La sociologue-objet

......Austère volupté : je viens de lire les quatre colonnes que me consacre dans le journal Le Monde, Catherine B. Clément, maître-assistant de philosophie à l'université de Paris I et membre du comité de rédaction de la Nouvelle Critique, mensuel culturel du Parti communiste français.

......Me voici donc classée : archétype d'une bourgeoise colonialiste, désœuvrée et voyeuse, objet passif et pourtant complice d'une publicité pour nantis qui veut abrutir les masses pour mieux les domestiquer. La religion ayant perdu ses vertus stupéfiantes, c'est le sexe aujourd'hui qui fournirait son opium au peuple.

......Et moi, pauvre femme, femme d'intérieur qui s'ignore, moi, dont le " philosophie est confuse ", contrairement à celle de Catherine B. Clément qui n'est que trop claire, je photographie l'amour dans le beau monde pour éblouir les classes laborieuses tout en impliquant que le luxe de mes partouzes de bonne compagnie n'est pas à la portée de leur bourse.

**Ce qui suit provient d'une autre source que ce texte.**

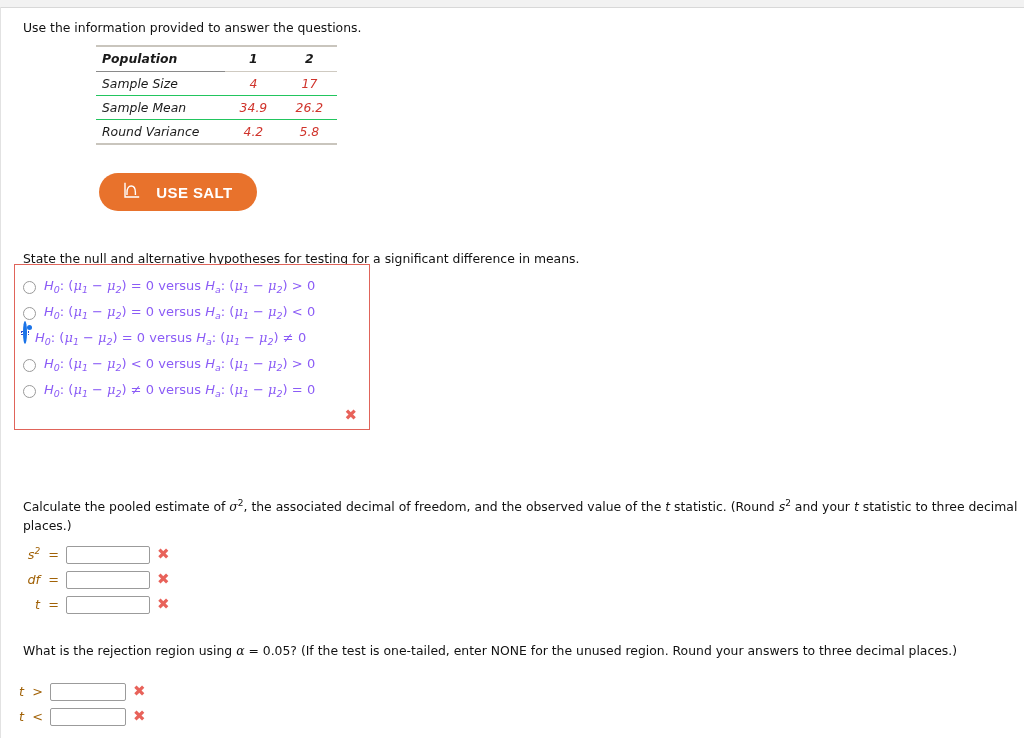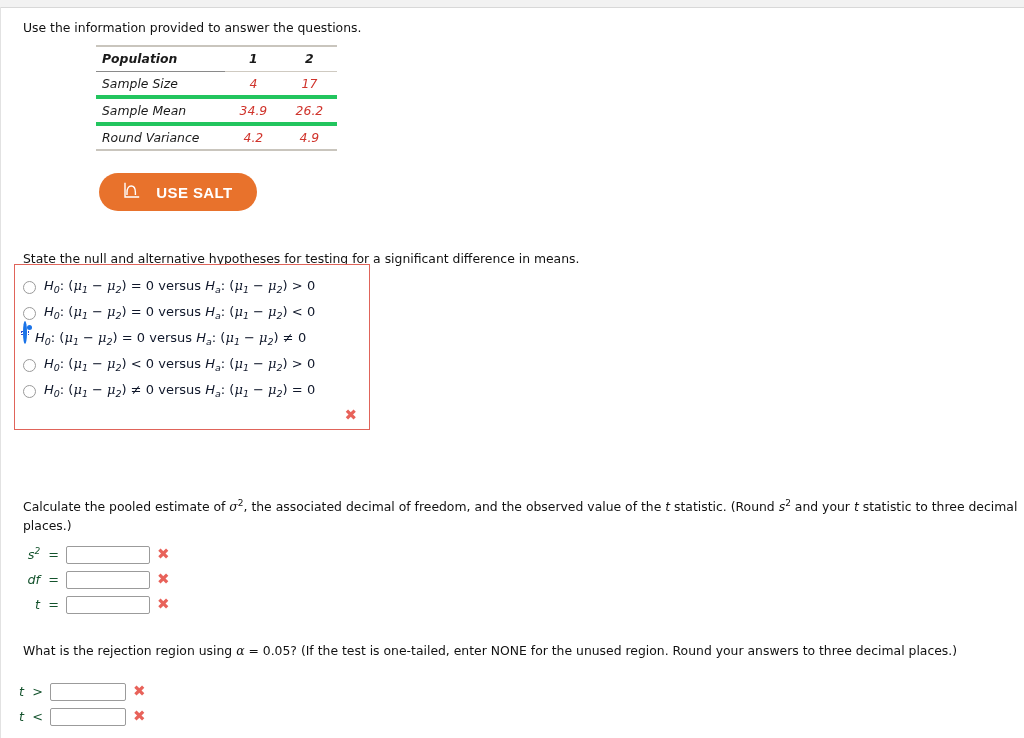"Sample Size" .stat-table tbody tr td { border-bottom: 4px solid #22c55e -> 1px solid #22c55e }
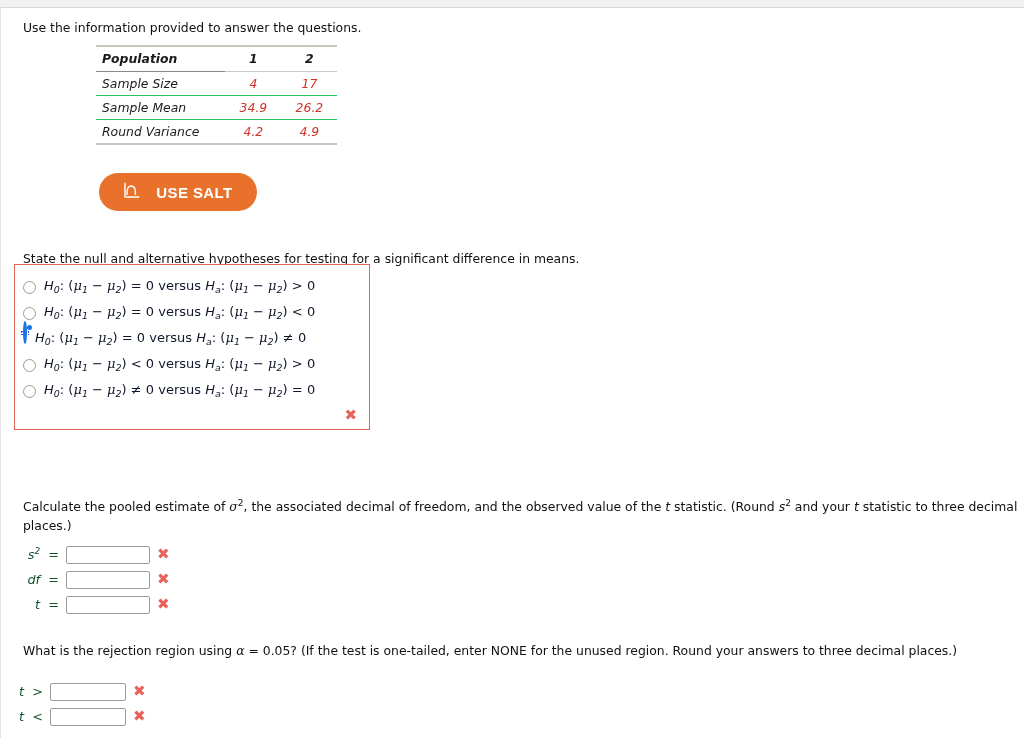"4.9" td.numcol { text: 4.9 -> 5.8 }
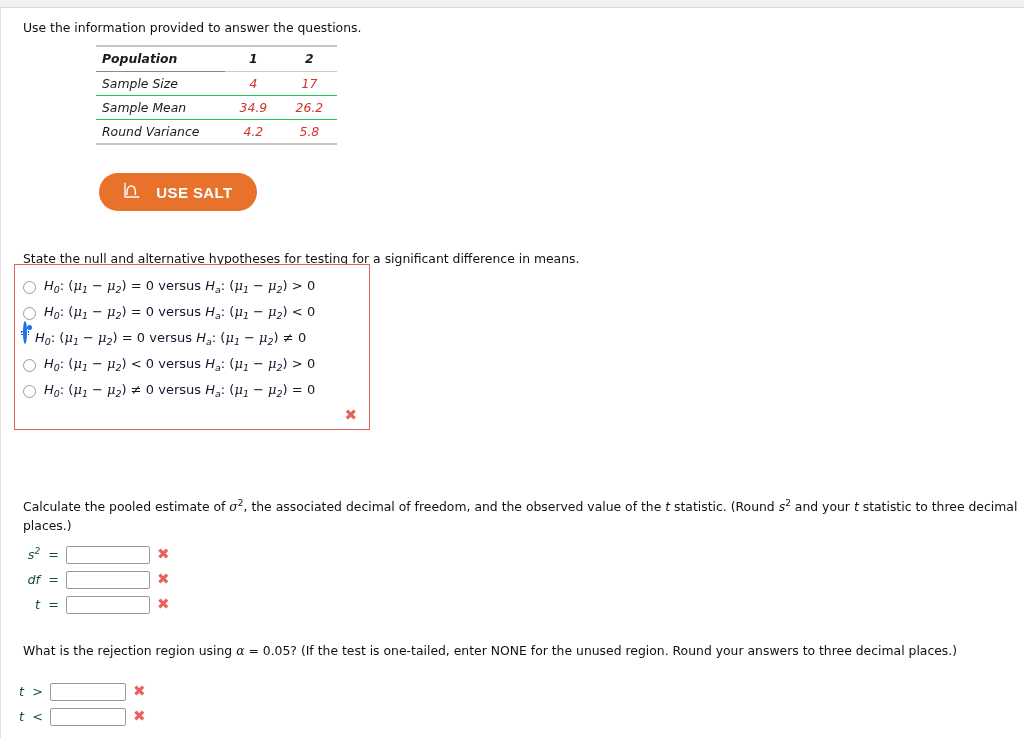"H0: (μ1 − μ2) =" .hyp { color: #0f172a -> #8b5cf6 }
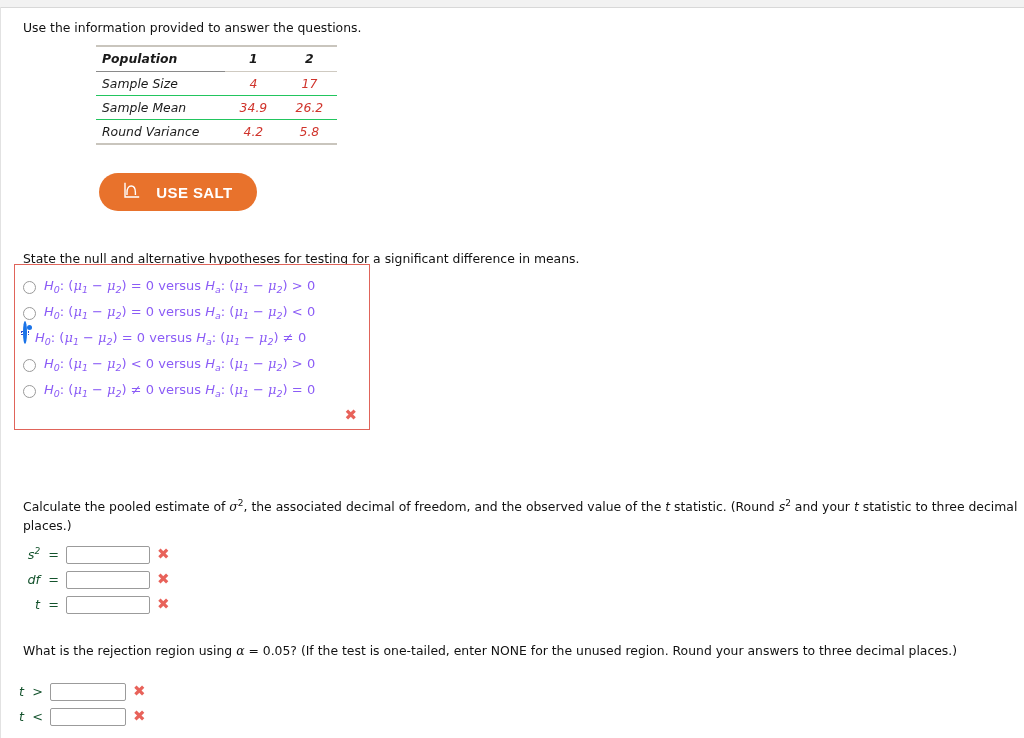"s2 =" .ans-label { color: #14532d -> #a16207 }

......Dans un amalgame bien connu des bons élèves de Staline, un film dont je ne suis pas l'auteur, une publicité qui m'échappe et des citations tronquées de mes écrits, sont accommodés par Madame Clément à une sauce marxiste où je retrouve davantage le vinaigre de Jdanov que les épices puissantes de Wilhelm Reich.

......Oui, j 'écris Eros au féminin et je proclame la supériorité de l'Histoire sur la Nature. Oui, je voue aux gémonies Thanatos mâle guerrier et suicidaire qui se soumet à cette même nature au nom de la fatalité mortelle qu'il incarne, mais si je restitue sa fonction à la femme-amante, à la femme amoureuse, à la mère - si elle veut - à la fille - si elle le préfère - ce n'est pas pour réaliser la propriété phallocrate mais pour donner son vrai sexe à la liberté.

......Liberté femme, liberté sans classes, sans bleus de chauffe et sans robes de cocktail, liberté nue d'un sexe en érection dans mon creux, mon humidité femelle, ma touffeur heureuse, mon clitoris-pénis, ma pointe hermaphrodite, mon plaisir imaginé, voulu, gagné contre les pesanteurs de l'argent et de la misère.

 

Emmanuelle Arsan (Emmanuelle, n°11, août 1975, p. 5).